Política sí
Hace un par de meses el Instituto Nacional de Estadística, Geografía e Informática publicó la Encuesta Nacional de Cultura Cívica 2020 en donde se presentan algunos datos sobre nuestras prácticas que nos definen como comunidad política. Lo hemos mencionado en otras ocasiones: la ciudadanía no solo es una distinción jurídica sino una calidad política. Los derechos políticos adquieren dimensión y significado en la medida en la que las personas les otorgamos valor y sentido.
Hay distintas maneras de observar la participación ciudadana. Usualmente suele medirse el porcentaje de personas que salen a votar en una jornada electoral. La observación sistemática y longitudinal -a lo largo del tiempo- puede demostrar que las comunidades presentan porcentajes de participación en votaciones que oscilan levemente de una elección a otra, dependiendo de los cargos y puestos que se están eligiendo. Usted ya conoce esta historia; cuando hay elecciones concurrentes donde se elige presidencia de la república, los niveles de votación pueden superar al 60%, mientras que una elección local separada donde solamente se elijan ayuntamientos o diputaciones, pueden tener niveles de participación cercanos al 40%. Como fue el caso de Hidalgo y Coahuila el año pasado.

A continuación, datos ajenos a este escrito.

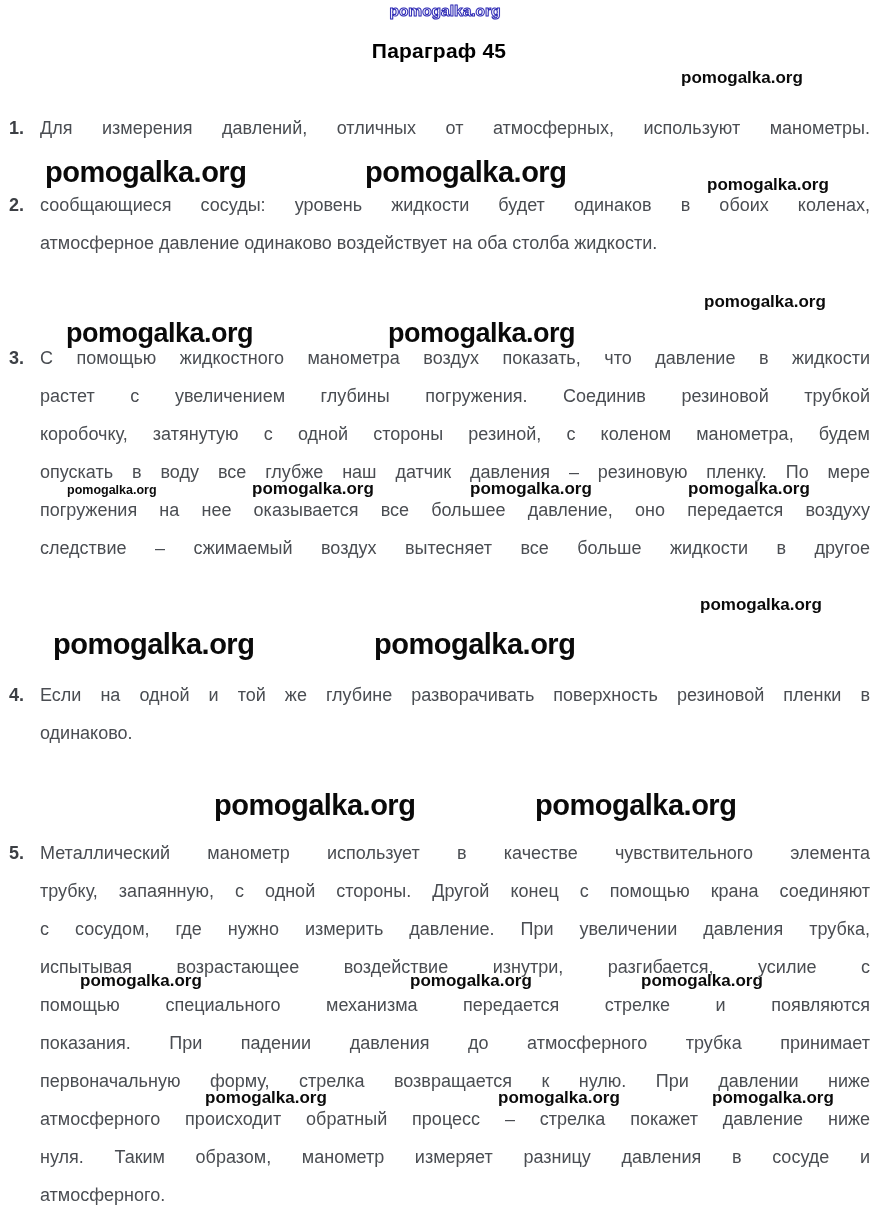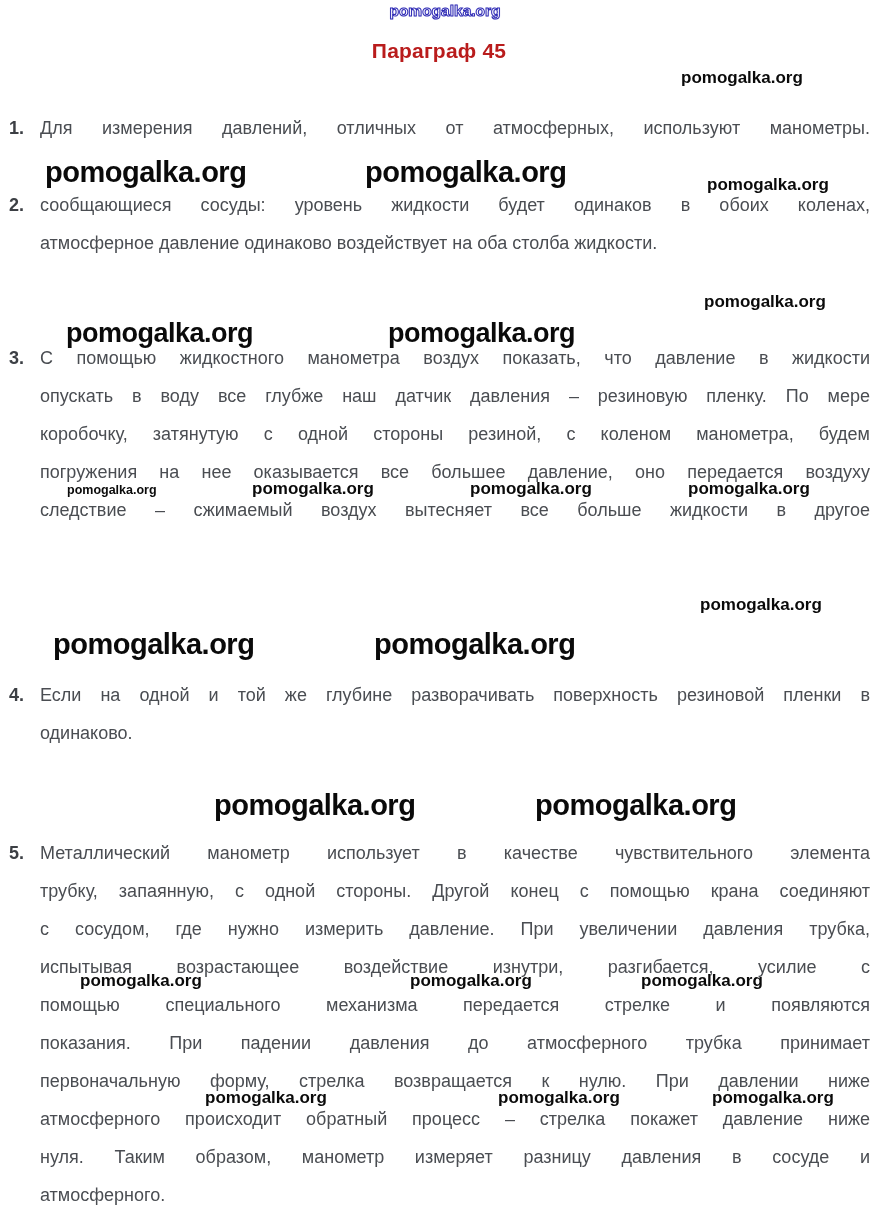--- a/index.html
+++ b/index.html
@@ -4,21 +4,21 @@
 <style>
   html,body{margin:0;padding:0;}
   body{
     width:890px;height:1220px;position:relative;background:#ffffff;
     font-family:"Liberation Sans",sans-serif;overflow:hidden;
   }
   .page{position:absolute;inset:0;}
   
   .title{
     position:absolute;left:0;right:12px;top:39px;margin:0;
-    text-align:center;font-size:21px;font-weight:bold;color:#b91c1c;
+    text-align:center;font-size:21px;font-weight:bold;color:#000000;
     letter-spacing:0.2px;
   }
   
   .wm{
     position:absolute;font-weight:bold;color:#0a0a0a;white-space:nowrap;
     line-height:1.1;
   }
   .wm-outline{
     left:0;right:0;top:2px;text-align:center;font-size:15.5px;
     color:#ffffff;-webkit-text-stroke:1px #2f2bb5;text-shadow:0 0 1px #2f2bb5;
@@ -72,22 +72,23 @@
 
   <div class="wm wm-md" style="left:704px;top:293px;">pomogalka.org</div>
 
   <div class="wm wm-lg" style="left:66px;top:319px;">pomogalka.org</div>
   <div class="wm wm-lg" style="left:388px;top:319px;">pomogalka.org</div>
 
   <div class="item" style="top:339px;">
     <span class="num">3.</span>
     <div class="lines">
       <div class="ln">С помощью жидкостного манометра воздух показать, что давление в жидкости</div>
+      <div class="ln">растет с увеличением глубины погружения. Соединив резиновой трубкой</div>
+      <div class="ln">коробочку, затянутую с одной стороны резиной, с коленом манометра, будем</div>
       <div class="ln">опускать в воду все глубже наш датчик давления – резиновую пленку. По мере</div>
-      <div class="ln">коробочку, затянутую с одной стороны резиной, с коленом манометра, будем</div>
       <div class="ln">погружения на нее оказывается все большее давление, оно передается воздуху</div>
       <div class="ln">следствие – сжимаемый воздух вытесняет все больше жидкости в другое</div>
     </div>
   </div>
 
   <div class="wm wm-xs" style="left:67px;top:484px;">pomogalka.org</div>
   <div class="wm wm-md" style="left:252px;top:480px;">pomogalka.org</div>
   <div class="wm wm-md" style="left:470px;top:480px;">pomogalka.org</div>
   <div class="wm wm-md" style="left:688px;top:480px;">pomogalka.org</div>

El informe de la Encuesta Nacional de Cultura Cívica mide otras dimensiones de la forma en que nos relacionamos y activamos políticamente de forma independiente al ejercicio del voto. Lo que quiero poner a consideración de Usted en esta ocasión es una reflexión sobre el voto como variable dependiente -o como consecuencia- de otro proceso de activación política que ocurre en lo cotidiano: interesarse en los asuntos públicos, reunirse con autoridades, trabajar con otras personas para resolver problemas de la comunidad, presionar a través de redes sociales o incluso hablar de política con quienes nos rodean. Sí. Hablar de política.

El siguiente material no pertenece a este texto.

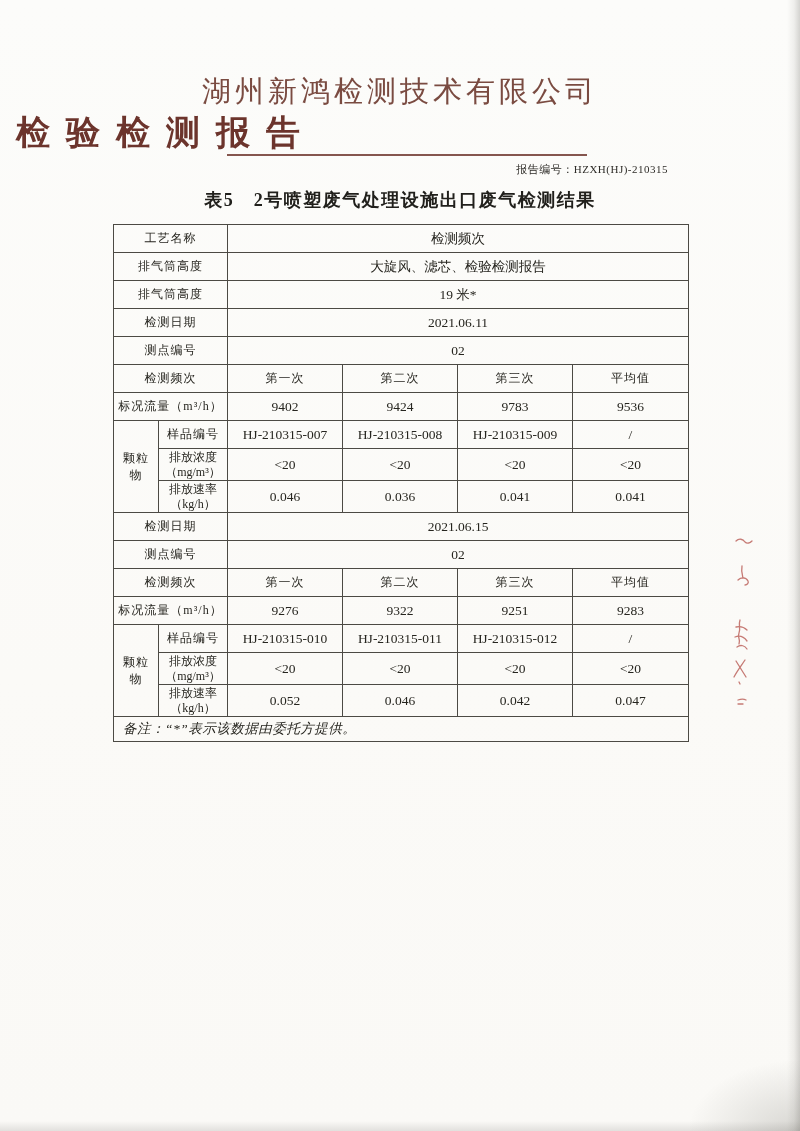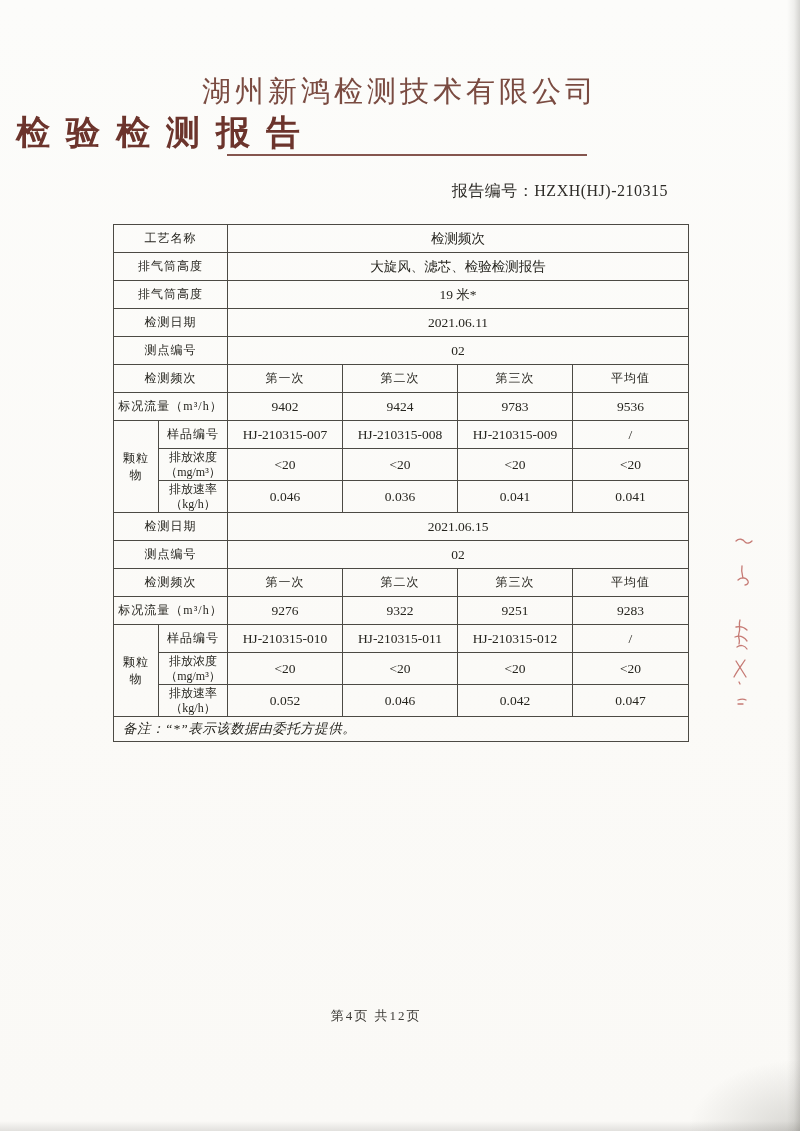--- a/index.html
+++ b/index.html
@@ -50,22 +50,22 @@
     letter-spacing: 16px;
     text-indent: 16px; 
     color: #6c342c;
   }
   .title-rule {
     position: absolute; top: 154px; left: 227px; width: 360px; height: 0;
     border-top: 2px solid #703830;
     opacity: 0.85;
   }
   .report-no {
-    position: absolute; top: 181px; right: 132px;
-    font-size: 16px;
+    position: absolute; top: 162px; right: 132px;
+    font-size: 11px;
     letter-spacing: 0.5px;
     color: #2e2c28;
   }
   .table-caption {
     position: absolute; top: 188px; left: 0; width: 100%;
     text-align: center;
     font-size: 18px;
     font-weight: bold;
     letter-spacing: 1.5px;
     color: #21201c;
@@ -112,20 +112,21 @@
 
 <div class="page">
 
   <div class="company">湖州新鸿检测技术有限公司</div>
 
   <div class="title">检验检测报告</div>
   <div class="title-rule"></div>
 
   <div class="report-no"><span>报告编号：</span><span>HZXH(HJ)-210315</span></div>
 
+  <div class="table-caption">表5　2号喷塑废气处理设施出口废气检测结果</div>
 
   <table class="results">
     <colgroup>
       <col style="width:45px">
         <col style="width:69px">
       <col style="width:115px">
         <col style="width:115px">
       <col style="width:115px">
         <col style="width:116px">
     </colgroup>
@@ -248,18 +249,17 @@
     <path d="M10,95 c4,-1 8,0 11,3"></path>
     <path d="M9,105 c5,-2 9,0 12,4"></path>
     <path d="M11,115 c4,-3 8,-1 10,2"></path>
     <path d="M10,129 l10,16"></path>
     <path d="M19,128 c-4,6 -8,11 -11,17"></path>
     <path d="M13,150 l1,2"></path>
     <path d="M12,168 c3,-1 6,-1 8,0"></path>
     <path d="M12,172 h5"></path>
   </svg>
 
-  <div class="footer">第4页 共12页</div>
 
   <div class="edge-right"></div>
   <div class="edge-bottom"></div>
   <div class="corner-curl"></div>
 </div>
 
 </body></html>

¿De dónde viene eso que se repite tanto en las mesas familiares -o de manera más reciente en los grupos y espacios de redes sociales- de que no se debe hablar de política, religión y futbol? ¿qué es lo que hace que algunas personas opten por la negación de esas conversaciones? Algo muy especial nos ocurre para procesar y respetar las diferencias. Le doy un dato: la Encuesta del INEGI demuestra que el nivel de aprobación para que una persona que piensa distinto aparezca en los medios de comunicación prácticamente divide a los encuestados por mitades, 53% de los encuestados se manifestaron en desacuerdo, mientras que 45% se manifiesta de acuerdo. En realidad el dato es que más de la mitad de las personas encuestadas no aprueba ver y escuchar a una persona que piensa distinto.

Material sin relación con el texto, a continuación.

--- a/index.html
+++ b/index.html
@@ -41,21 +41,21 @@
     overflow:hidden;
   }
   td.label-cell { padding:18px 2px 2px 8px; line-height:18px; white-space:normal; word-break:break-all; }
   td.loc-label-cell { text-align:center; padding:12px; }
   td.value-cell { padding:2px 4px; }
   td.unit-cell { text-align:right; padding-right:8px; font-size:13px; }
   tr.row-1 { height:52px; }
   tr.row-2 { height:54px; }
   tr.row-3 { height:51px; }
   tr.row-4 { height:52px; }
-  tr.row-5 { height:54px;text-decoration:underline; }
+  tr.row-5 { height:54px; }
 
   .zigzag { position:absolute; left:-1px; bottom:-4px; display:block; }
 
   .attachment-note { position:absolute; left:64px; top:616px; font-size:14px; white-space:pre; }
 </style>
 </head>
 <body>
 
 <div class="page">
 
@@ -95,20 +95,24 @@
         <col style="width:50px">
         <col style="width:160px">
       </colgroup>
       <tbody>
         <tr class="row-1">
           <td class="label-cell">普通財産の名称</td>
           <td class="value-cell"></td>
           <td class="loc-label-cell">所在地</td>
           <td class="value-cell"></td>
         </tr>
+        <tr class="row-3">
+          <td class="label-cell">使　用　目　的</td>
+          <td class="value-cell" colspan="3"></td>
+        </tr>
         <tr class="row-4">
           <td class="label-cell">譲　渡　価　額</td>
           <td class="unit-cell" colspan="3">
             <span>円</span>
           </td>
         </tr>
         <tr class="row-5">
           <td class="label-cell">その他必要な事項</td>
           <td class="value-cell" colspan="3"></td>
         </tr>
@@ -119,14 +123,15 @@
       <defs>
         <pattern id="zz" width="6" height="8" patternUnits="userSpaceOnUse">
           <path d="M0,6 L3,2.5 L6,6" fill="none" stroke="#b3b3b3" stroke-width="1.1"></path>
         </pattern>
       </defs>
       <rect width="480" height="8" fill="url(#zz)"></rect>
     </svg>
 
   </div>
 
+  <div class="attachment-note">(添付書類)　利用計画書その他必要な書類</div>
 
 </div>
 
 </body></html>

Me pregunto cómo se relaciona este elemento con la manera en que concebimos a las elecciones y a la discusión pública de los temas políticos. En otras ocasiones he mencionado ya que la hostilidad no es un recurso propio de la democracia. Por eso no sorprende que exista esa lógica que la imposición de las mayorías implica la invisibilización o el silenciamiento de las minorías. Necesitamos transformar esa narrativa.
Sí, hay que hablar de política. Desde un ángulo dialógico. Sin miedo. Sostengo que nuestro proceso democrático se fortalece en la medida en que podemos mejorar nuestra propia capacidad de procesar el desacuerdo. Todos ganamos con eso.